Schubert
Andante du QUATUOR N° 14
dit La jeune fille et la mort.
Avec Schubert comme dans la mythologie, le mythe ne s'arrête pas à l'enlèvement de Perséphone ; c'est un évènement qui ne fait qu'ouvrir à l'énigme de la disparition, avec l'initiation aux mystères d'Eleusis. C’est la quête personnelle de Schubert dès lors qu'il est confronté à sa propre disparition dans l'épreuve de sa maladie. Ainsi s'élabore la Jeune Fille et la Mort, de 1824 à 1826, dans le quatuor en ré mineur, no14, qui est son avant-dernier quatuor. Ecoutons particulièrement le deuxième mouvement, dont le rythme très lent du C place cette andante hors du temps, tandis que, par le jeu des reprises et des variations, Schubert qui s'est ressaisi de son objet, en joue infiniment, s'en joue et s'en rejoue, dans un véritable va et vient du jeu de fort - Da , bébé - ô, dans la jubilation et la jouissance.
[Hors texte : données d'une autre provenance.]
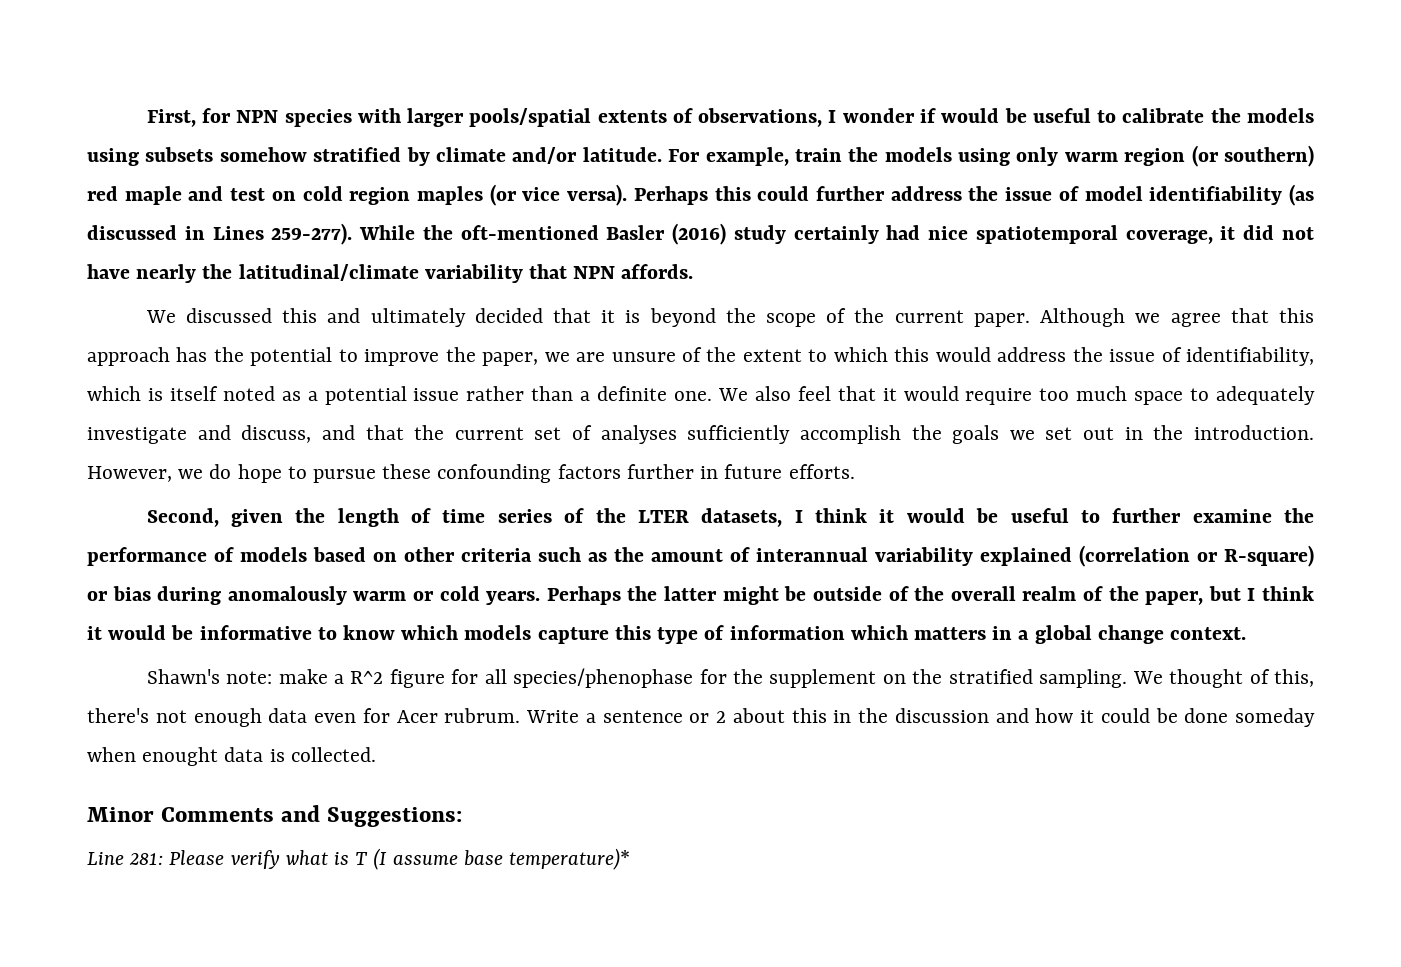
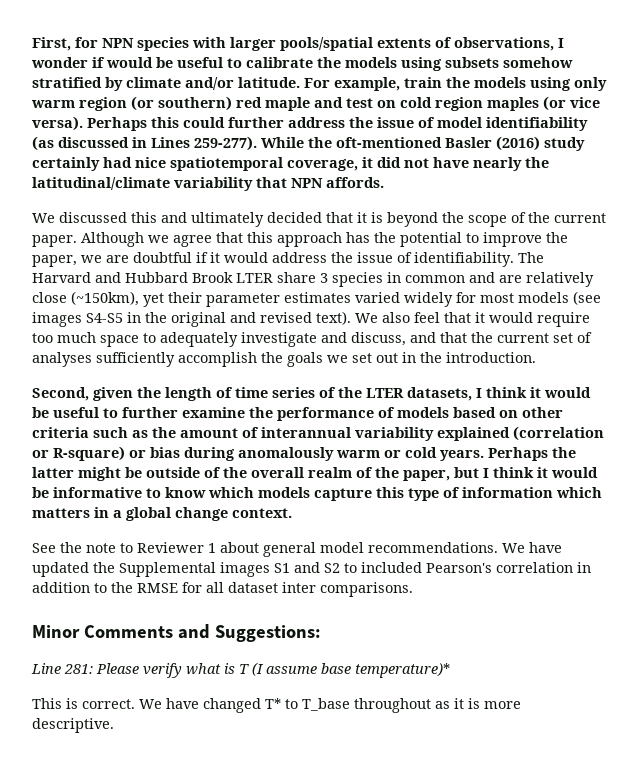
- Although we agree that this approach has the potential to improve the paper, we are unsure of the extent to which this would address the issue of identifiability, which is itself noted as a potential issue rather than a definite one.
+ Although we agree that this approach has the potential to improve the paper, we are doubtful if it would address the issue of identifiability. The Harvard and Hubbard Brook LTER share 3 species in common and are relatively close (~150km), yet their parameter estimates varied widely for most models (see images S4-S5 in the original and revised text).
- However, we do hope to pursue these confounding factors further in future efforts.
- Shawn's note: make a R^2 figure for all species/phenophase for the supplement on the stratified sampling. We thought of this, there's not enough data even for Acer rubrum. Write a sentence or 2 about this in the discussion and how it could be done someday when enought data is collected.
+ See the note to Reviewer 1 about general model recommendations. We have updated the Supplemental images S1 and S2 to included Pearson's correlation in addition to the RMSE for all dataset inter comparisons.
+ This is correct. We have changed T* to T_base throughout as it is more descriptive.

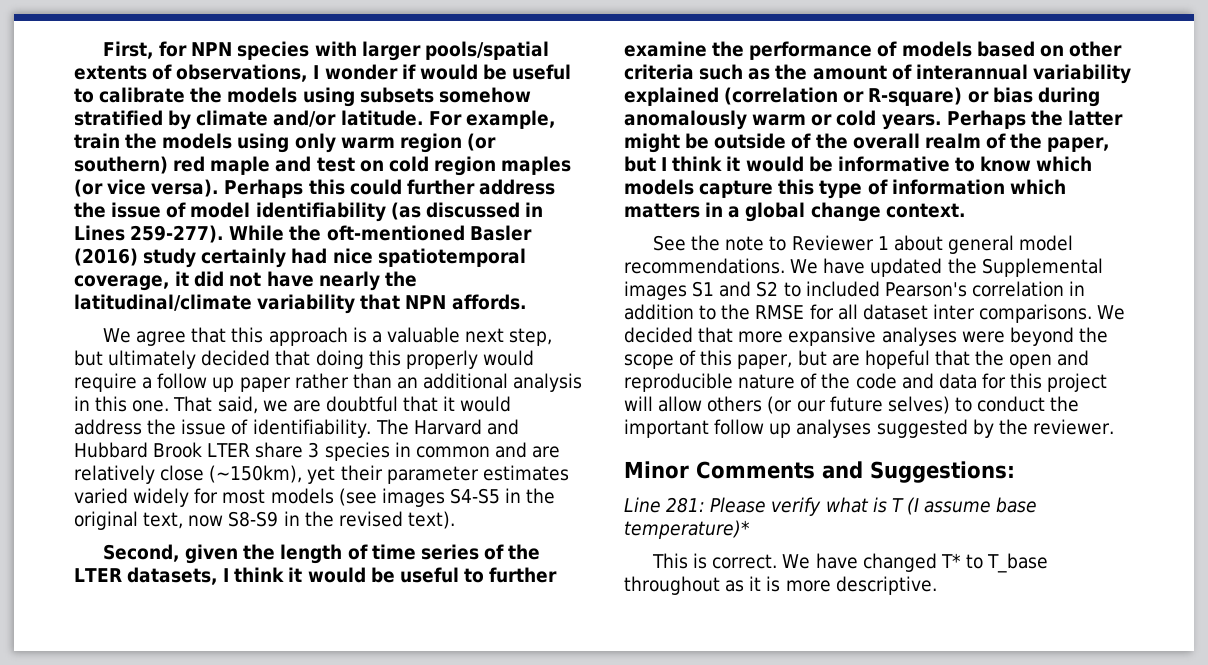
- We discussed this and ultimately decided that it is beyond the scope of the current paper. Although we agree that this approach has the potential to improve the paper, we are doubtful if it would address the issue of identifiability.
+ We agree that this approach is a valuable next step, but ultimately decided that doing this properly would require a follow up paper rather than an additional analysis in this one. That said, we are doubtful that it would address the issue of identifiability.
- The Harvard and Hubbard Brook LTER share 3 species in common and are relatively close (~150km), yet their parameter estimates varied widely for most models (see images S4-S5 in the original and revised text). We also feel that it would require too much space to adequately investigate and discuss, and that the current set of analyses sufficiently accomplish the goals we set out in the introduction.
+ The Harvard and Hubbard Brook LTER share 3 species in common and are relatively close (~150km), yet their parameter estimates varied widely for most models (see images S4-S5 in the original text, now S8-S9 in the revised text).
+ We decided that more expansive analyses were beyond the scope of this paper, but are hopeful that the open and reproducible nature of the code and data for this project will allow others (or our future selves) to conduct the important follow up analyses suggested by the reviewer.

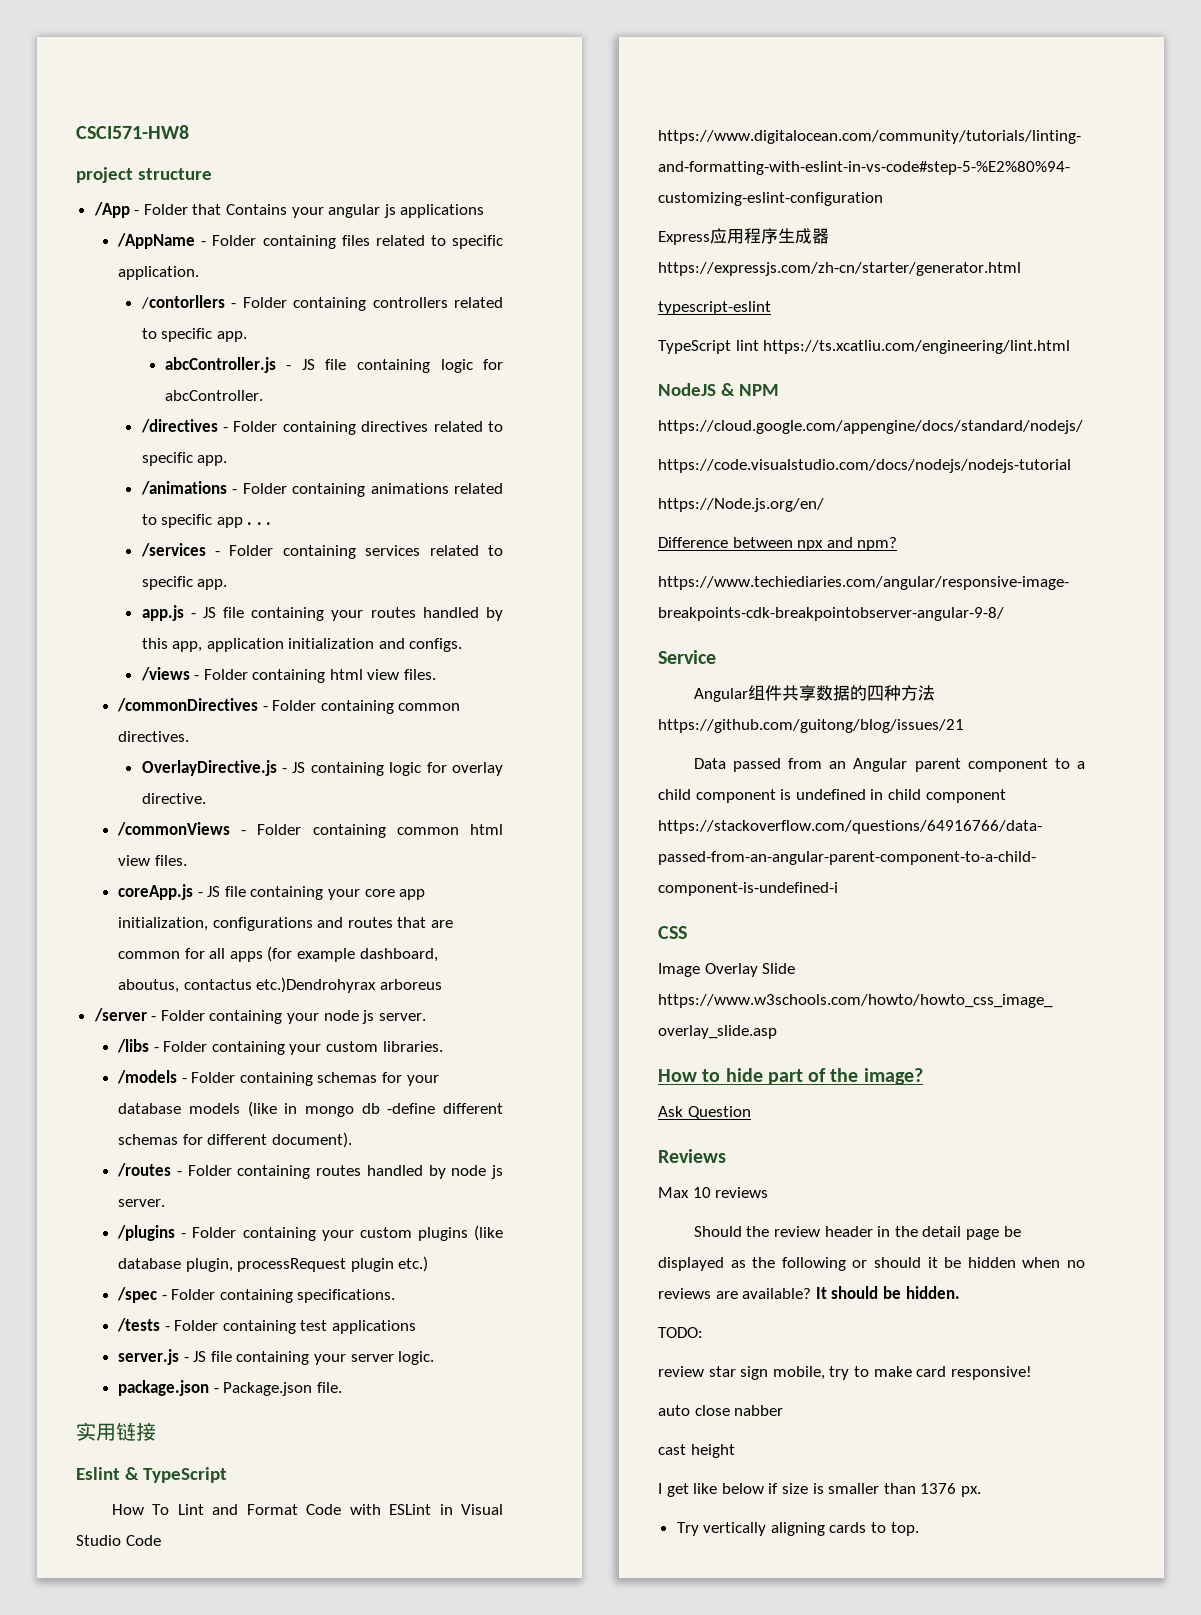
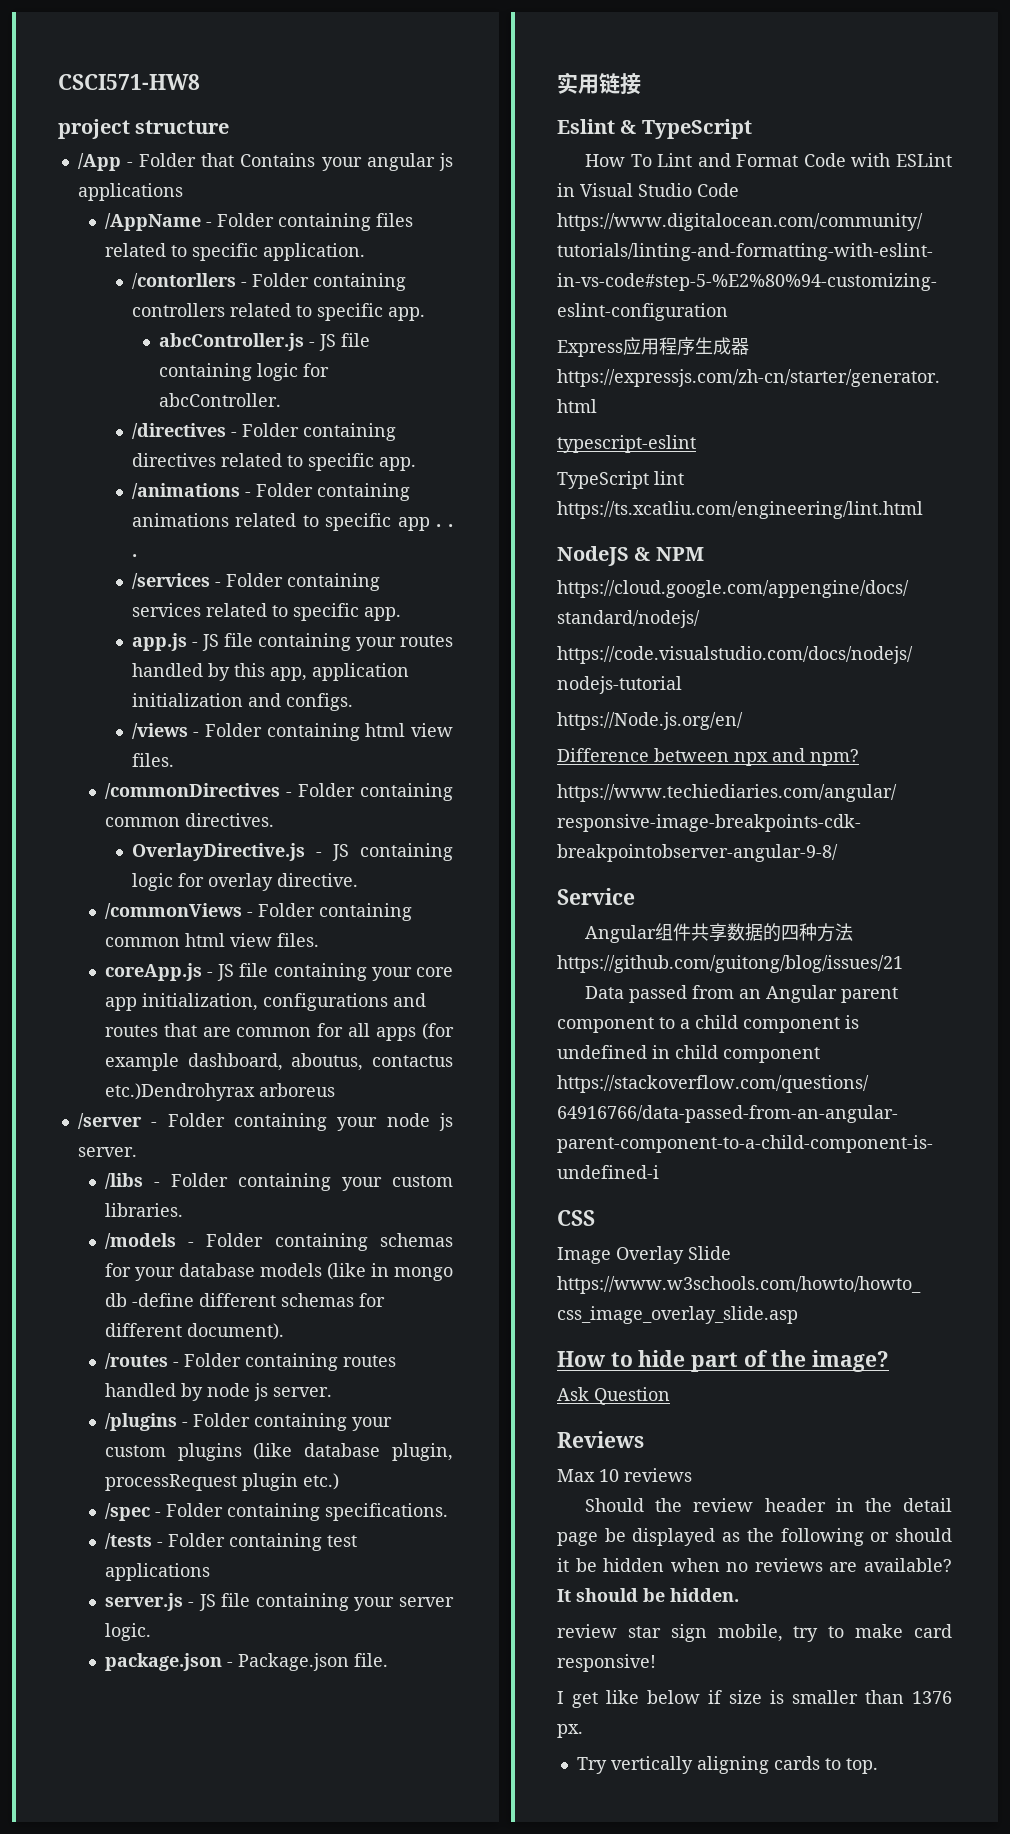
- TODO:
- auto close nabber
- cast height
Il se peut que celui qui écoute soit à ce point pris dans ce mouvement et que la mélodie lui vienne et lui revienne, petite musique tournant toute seule dans sa tête, se faisant aussi " chant intérieur" qui l'anime soudain........Jusqu'à ce que tout s'immobilise dans une sorte de sidération et d'éclaircissement, là où le créateur puise toute la puissance de ses prochaines productions sonores, quand s'opère le rare instant de la rencontre entre pulsion de vie et pulsion de mort, quand la chose cachée du domaine de l'invisible affleure à la conscience et relie au signifiant, tout comme l'objet a soudain si proche dans le fantasme est cependant insaisissable. Schubert désormais, parce qu'il a cette capacité de chanter de concert avec la mort: "la voix merveilleuse" d'outre-tombe, est d'autant plus vivant, d'autant plus créateur. Le quatuor La Jeune Fille et la mort se trouve au moment charnière où sont produites ses oeuvres les plus accomplies dans les dernières années de sa vie.